**Problem description:** Work out the number of lines in the listing that include the string "симптотика". Reply with that number alone.

**Exercise inputs:**
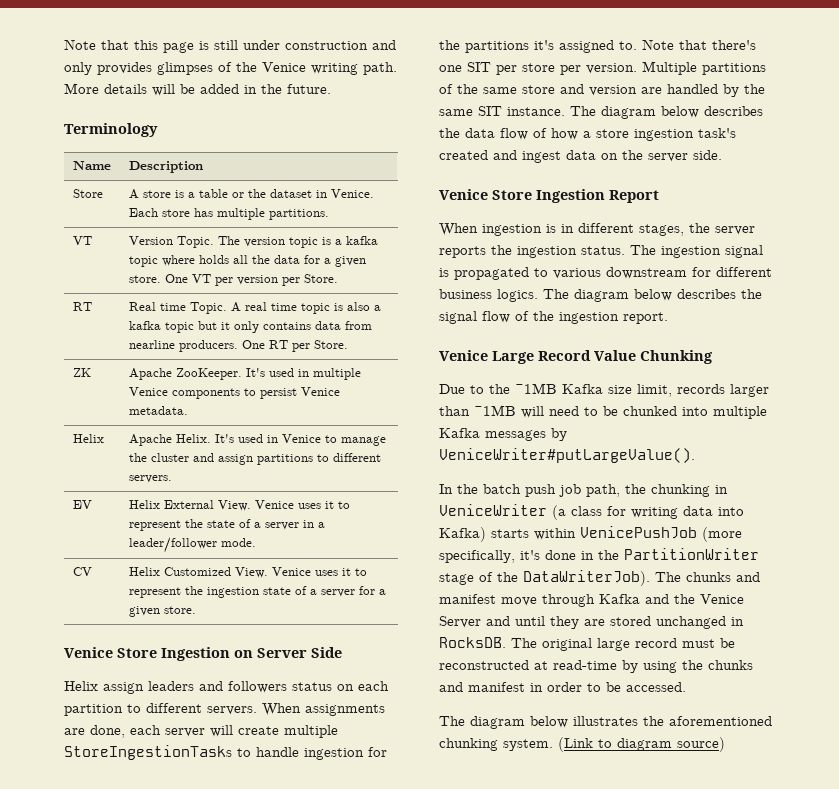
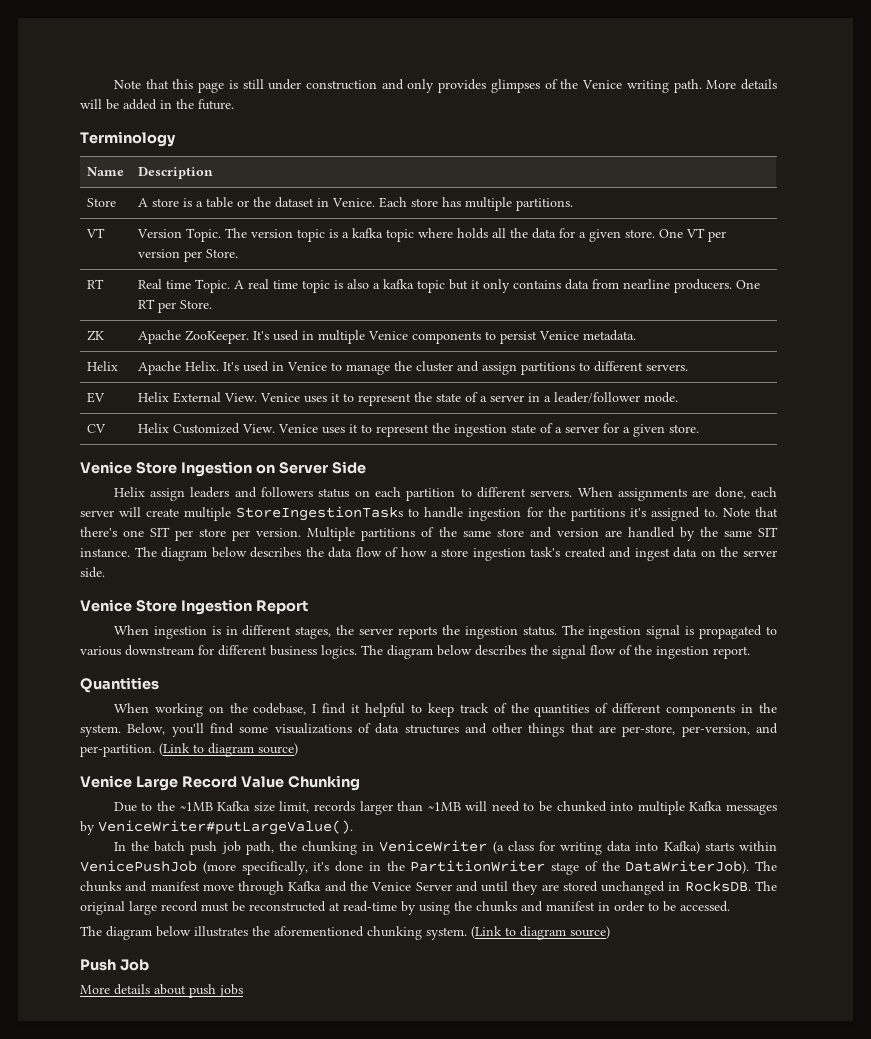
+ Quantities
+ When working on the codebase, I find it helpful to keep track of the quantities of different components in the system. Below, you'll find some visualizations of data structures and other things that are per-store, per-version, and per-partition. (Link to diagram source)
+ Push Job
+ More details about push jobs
* * *
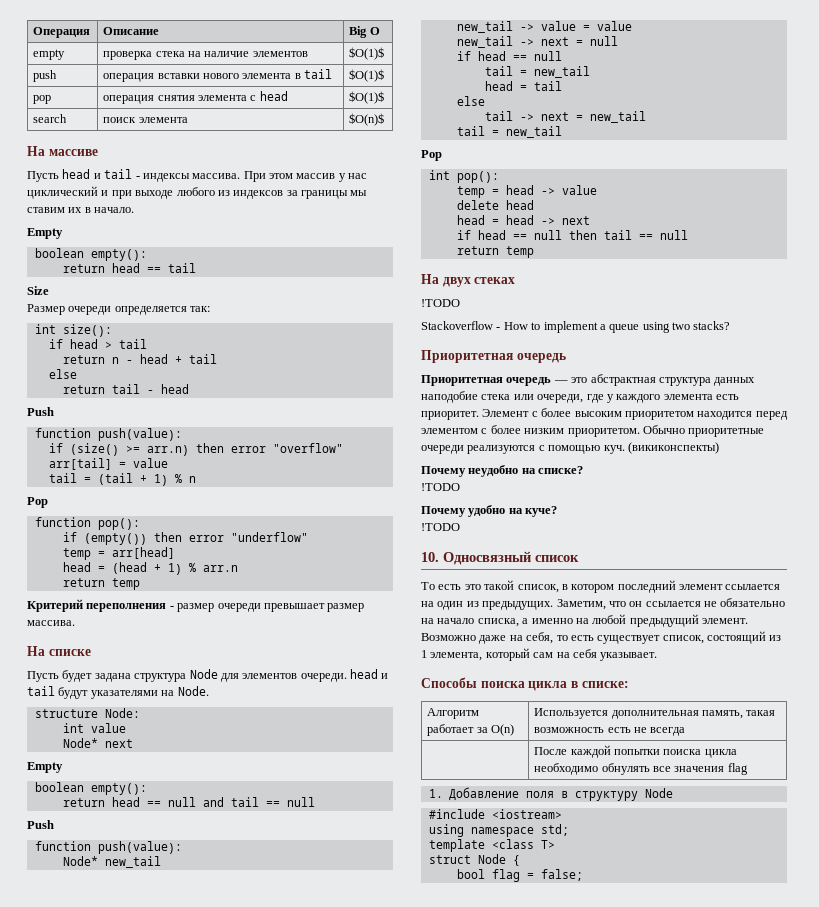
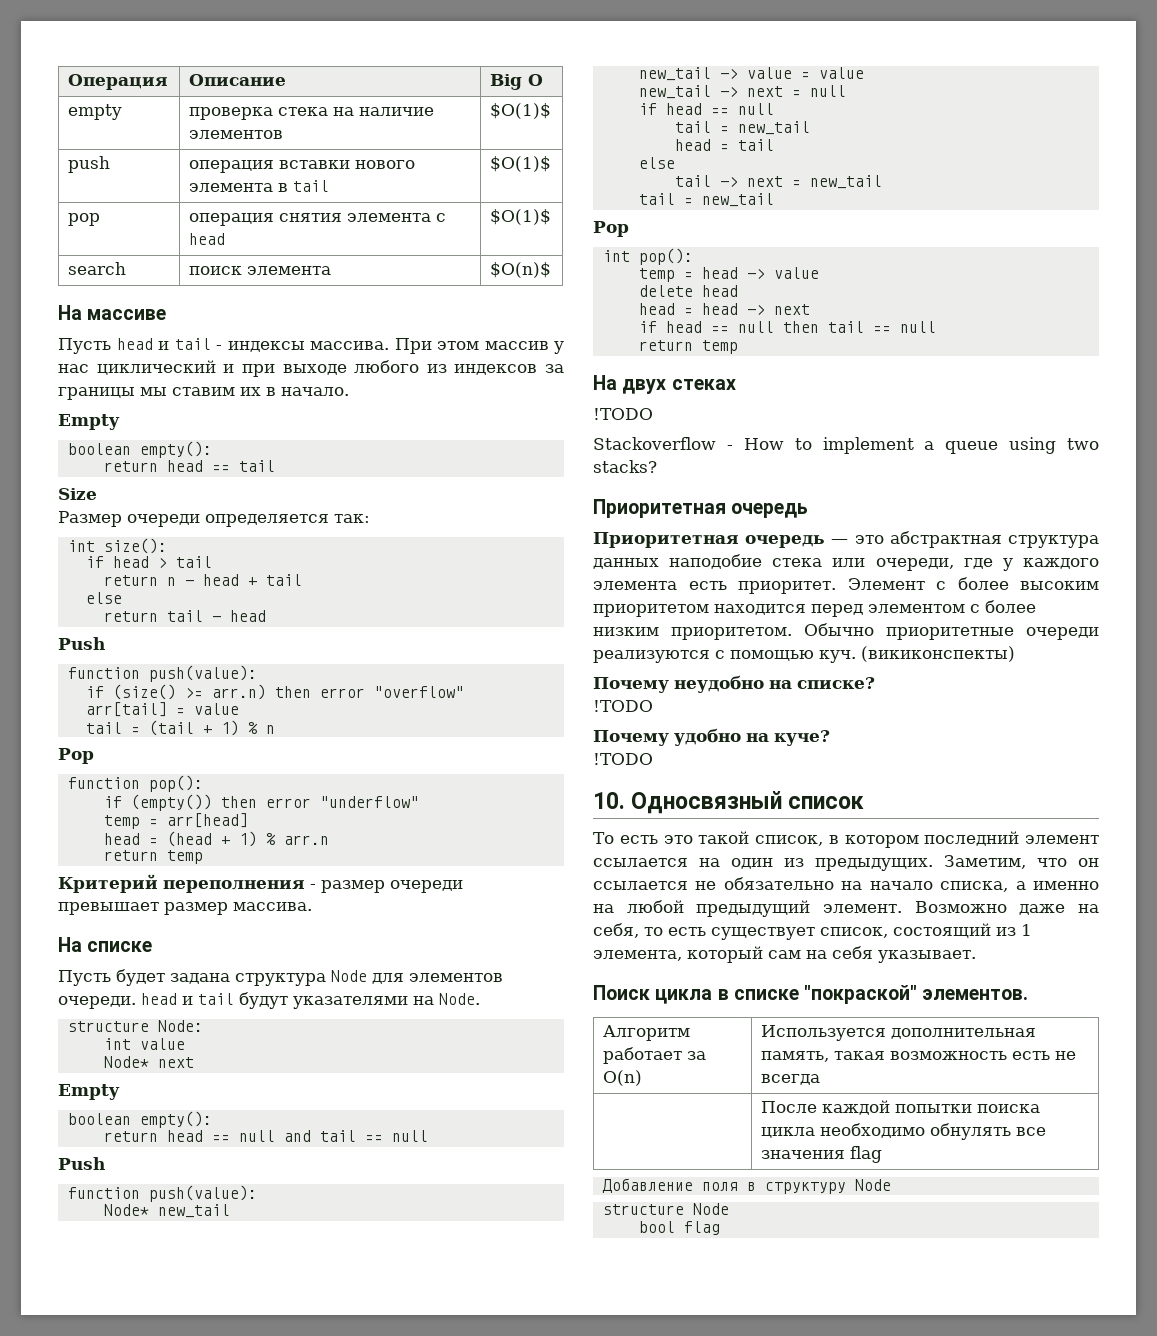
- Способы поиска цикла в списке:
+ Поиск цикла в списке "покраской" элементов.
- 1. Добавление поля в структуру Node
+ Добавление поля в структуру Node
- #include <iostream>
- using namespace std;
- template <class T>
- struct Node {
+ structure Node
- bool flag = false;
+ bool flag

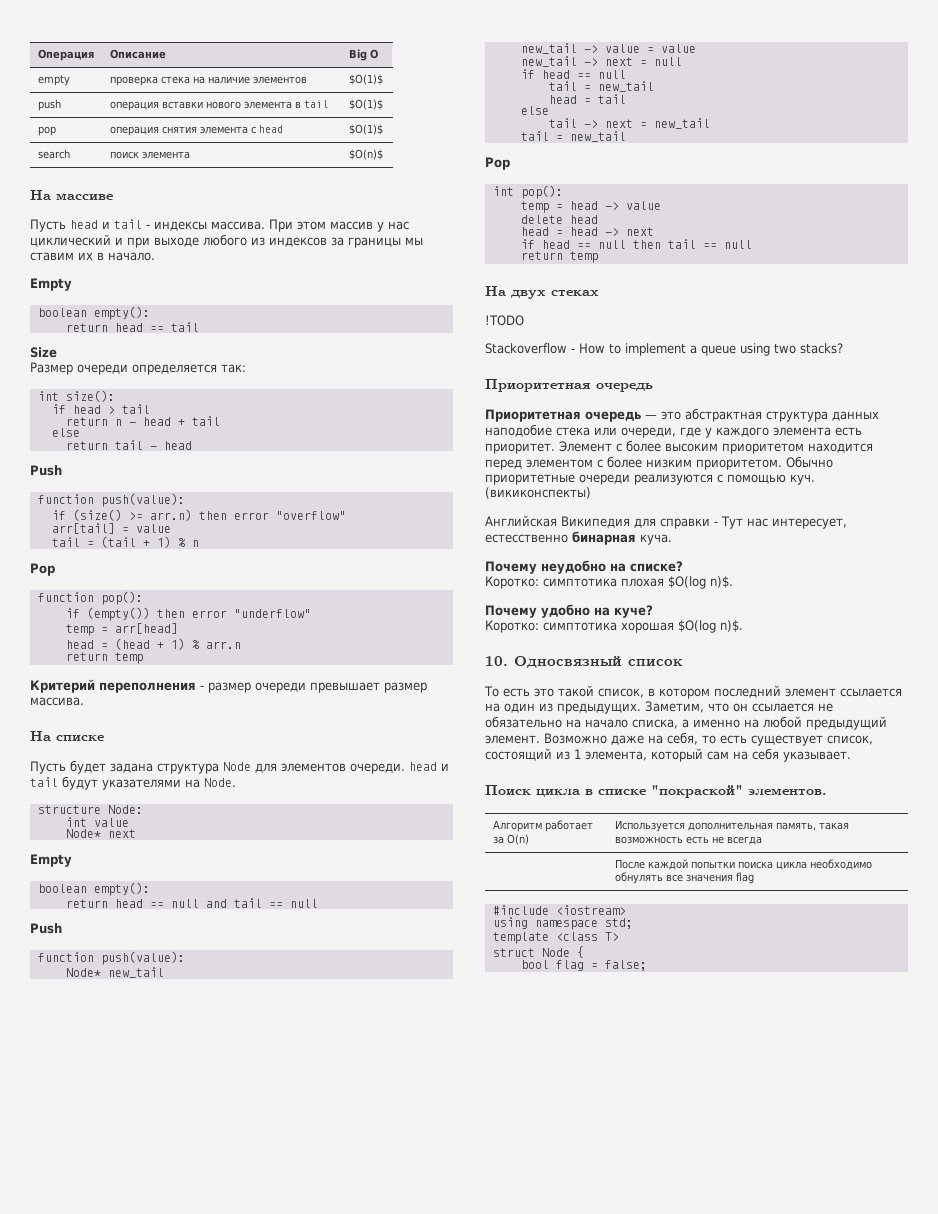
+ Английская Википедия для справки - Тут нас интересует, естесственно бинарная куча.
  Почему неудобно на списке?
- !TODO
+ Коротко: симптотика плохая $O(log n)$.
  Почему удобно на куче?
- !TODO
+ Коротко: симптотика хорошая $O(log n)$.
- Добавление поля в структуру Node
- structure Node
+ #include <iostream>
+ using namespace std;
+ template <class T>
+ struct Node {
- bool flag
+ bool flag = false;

**Answer to this task:** 2